**TASK DESCRIPTION:**
Only the stretch below from the line holding "font-weight: bold ->" through the line holding "text: 452 ->" should be restated, word for word and with both ends included; pictures stay out.

**RECORDS SHOWN:**
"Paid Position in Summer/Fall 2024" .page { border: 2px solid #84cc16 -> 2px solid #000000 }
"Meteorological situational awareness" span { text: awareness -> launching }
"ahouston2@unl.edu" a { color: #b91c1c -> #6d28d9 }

==

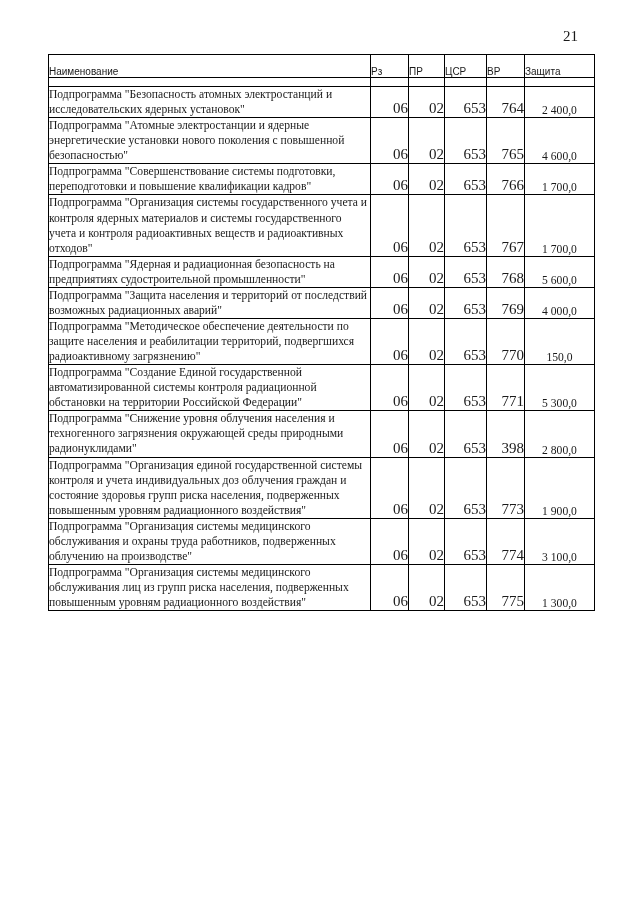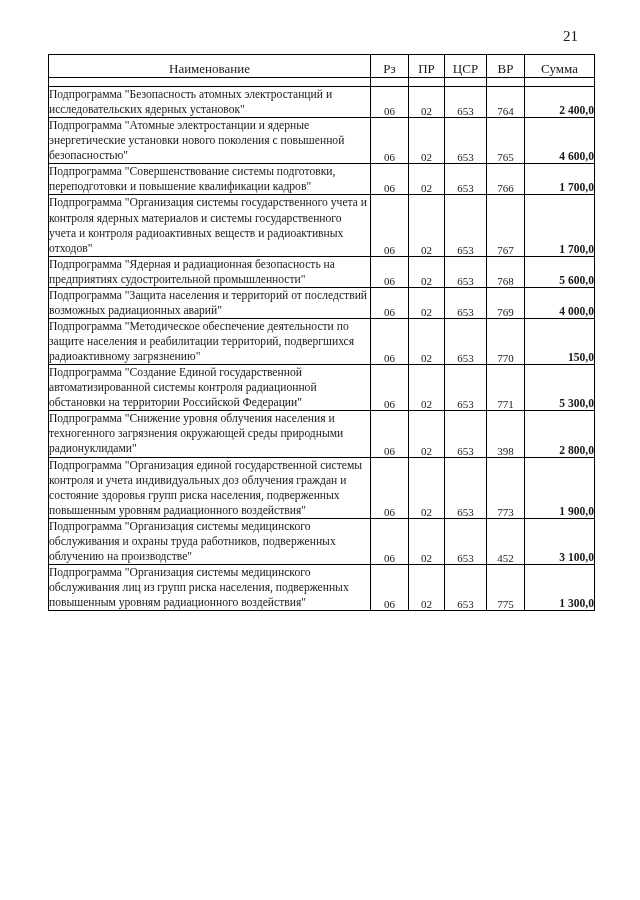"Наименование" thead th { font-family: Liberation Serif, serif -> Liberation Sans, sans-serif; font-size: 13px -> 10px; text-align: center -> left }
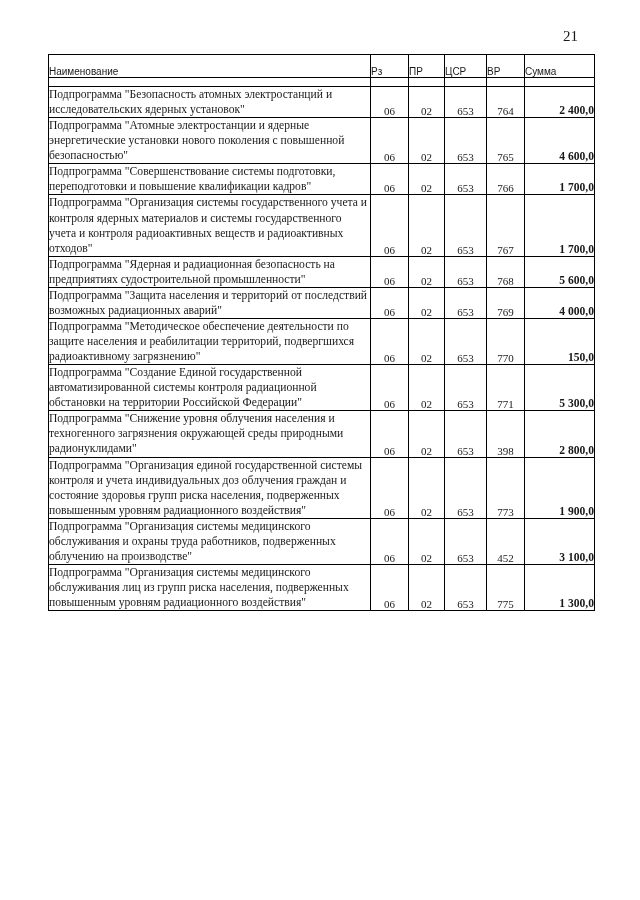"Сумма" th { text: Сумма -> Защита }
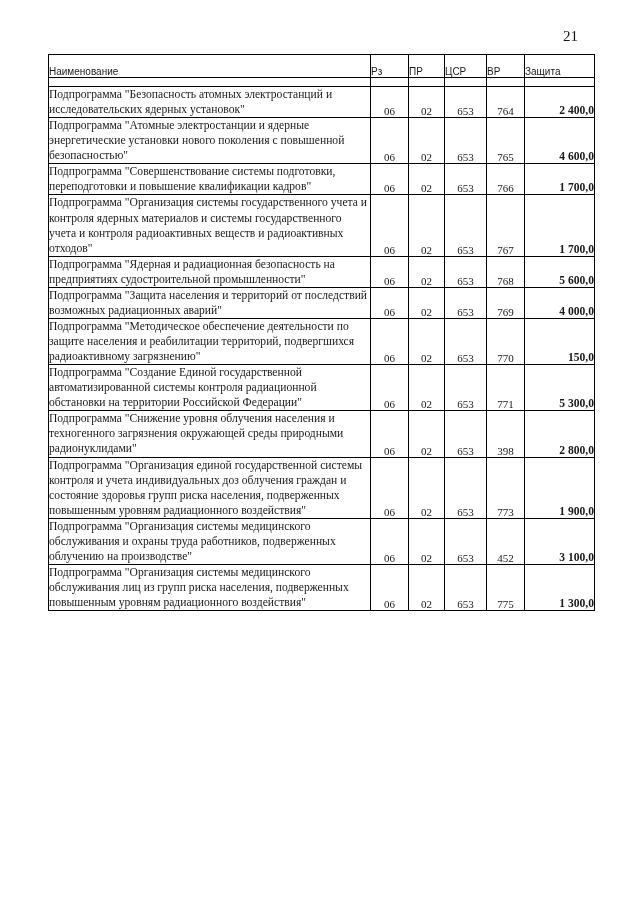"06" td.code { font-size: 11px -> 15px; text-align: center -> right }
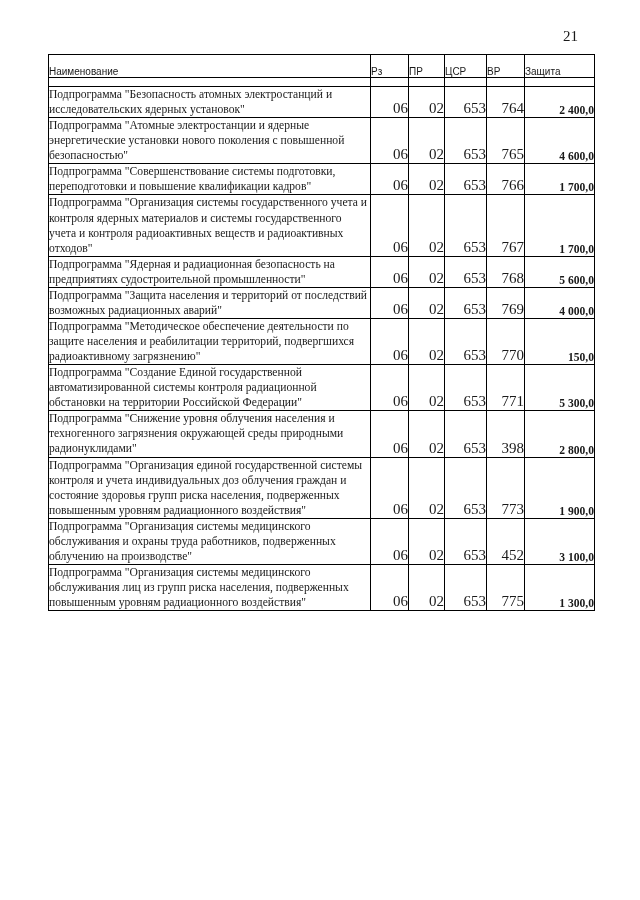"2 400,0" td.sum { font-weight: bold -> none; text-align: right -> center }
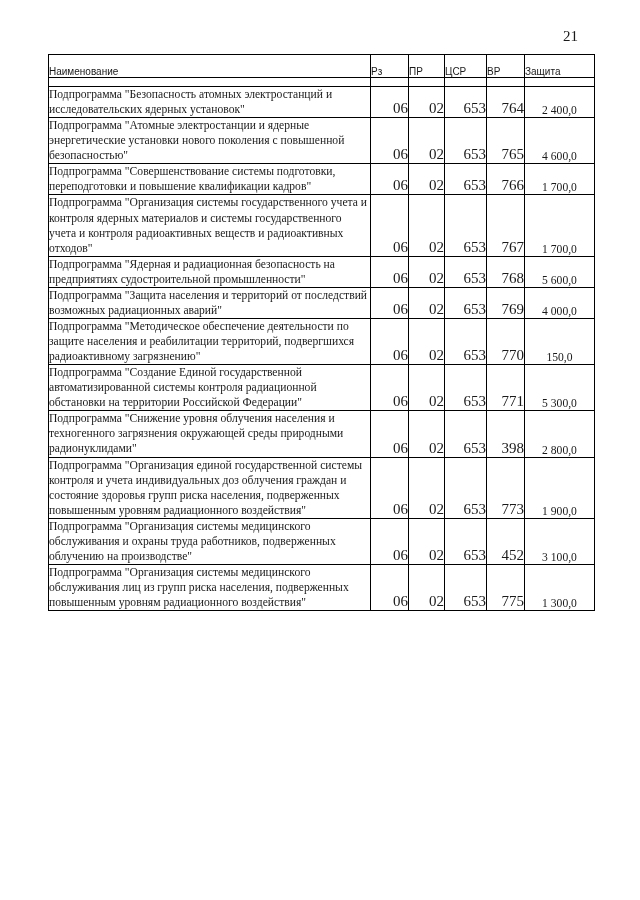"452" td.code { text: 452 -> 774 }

**EXPECTED OUTPUT:**
"2 400,0" td.sum { font-weight: bold -> none; text-align: right -> center }
"452" td.code { text: 452 -> 774 }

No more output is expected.